Algo así, pensó, pero sabía que no era lo mismo y aunque no podía recordar con exactitud la causa de la alegría, no olvidó Jamás, como Donny Keegan, el modo en que se presentó, deliciosamente imprevisto… jamás olvidó la impresión dulce y violenta de haber rozado una gran aventura, de haber contemplado por un momento una hermosa luz blanca que tenía, en realidad, todos los colores del arco iris.

10

Hay una vieja canción de Bobby Darin que dice así: Y la tierra vomita unas raíces / que llevan botas y camisas de dril, / retiradlas… retiradlas.
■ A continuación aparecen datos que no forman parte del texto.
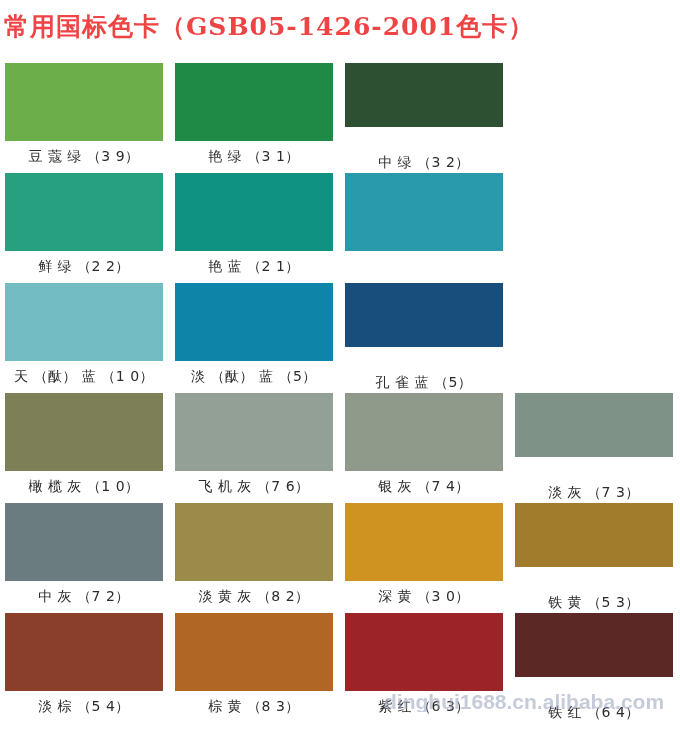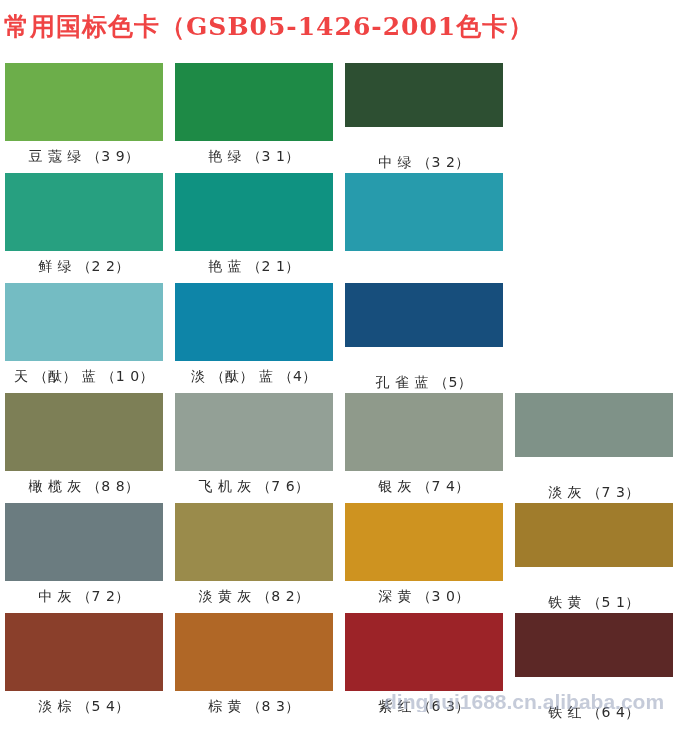"淡 （酞） 蓝 （4）" div.swatch-label { text: 4 -> 5 }
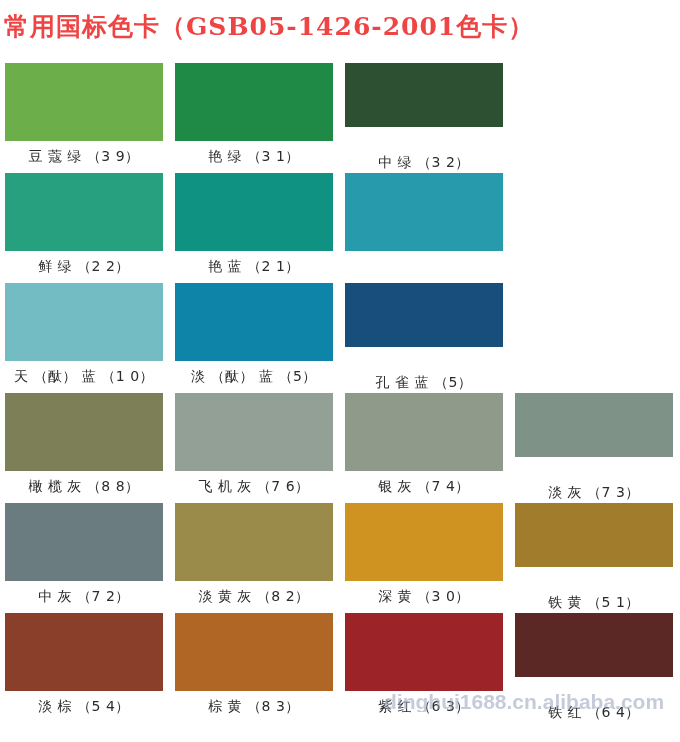"橄 榄 灰 （8 8）" div.swatch-label { text: 8 8 -> 1 0 }
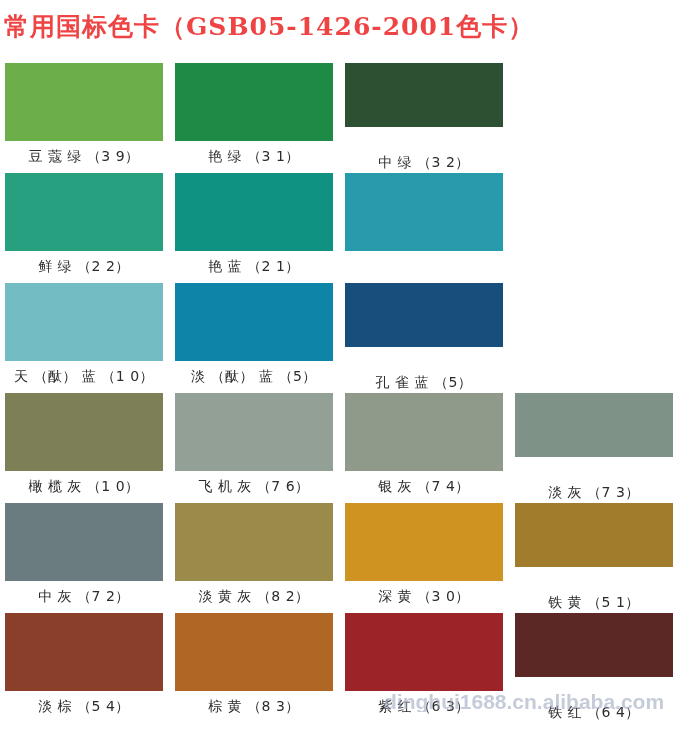"铁 黄 （5 1）" div.swatch-label { text: 1 -> 3 }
Es una canción que los niños del área de Cayuga, Indiana, podrían haber entonado con entusiasmo si no hubiera sido popular mucho antes de su tiempo. Hacía poco más de una semana que el Hogar del Sol estaba vacío y ya tenía fama de casa maldita entre los chicos de la localidad, lo cual no era sorprendente, teniendo en cuenta los espeluznantes restos hallados por los equipos de limpieza cerca de las rocas, al fondo del Campo Lejano. El letrero de EN VENTA colocado por el corredor de fincas local parecía haber estado en la hierba durante un año en vez de sólo nueve días, y el corredor ya había rebajado el precio y consideraba la posibilidad de rebajarlo aún más.

Pero no tendría ocasión de hacerlo. Cuando empezaron a caer las primeras nieves desde el cielo plomizo que se cernía sobre Cayuga (y mientras Jack Sawyer tocaba el Talismán a unos tres mil kilómetros de distancia), los depósitos de gas que había detrás de la cocina explotaron. Un empleado de la Eastern Indiana Gas and Electric había ido la semana anterior y vaciado los depósitos y habría jurado que se podía entrar en dichos depósitos y encender un cigarrillo sin que pasara nada, pero aun así explotaron… en el momento exacto en que las ventanas del bar Oatley caían a la calle hechas añicos (junto con varios clientes que llevaban botas y camisas de dril… que fueron retirados por los equipos de socorro de Elmira).

El Hogar del Sol ardió hasta los cimientos en muy poco rato. ¿Queréis entonar el aleluya?

11

En todos los mundos, algo se movió y cambió de posición como un enorme animal… pero en Point Venuti el animal estaba bajo tierra; le despertaron y empezó a rugir. No volvió a dormirse en los próximos setenta y nueve segundos, de acuerdo con el Instituto de Sismología de CalTech. El terremoto había comenzado.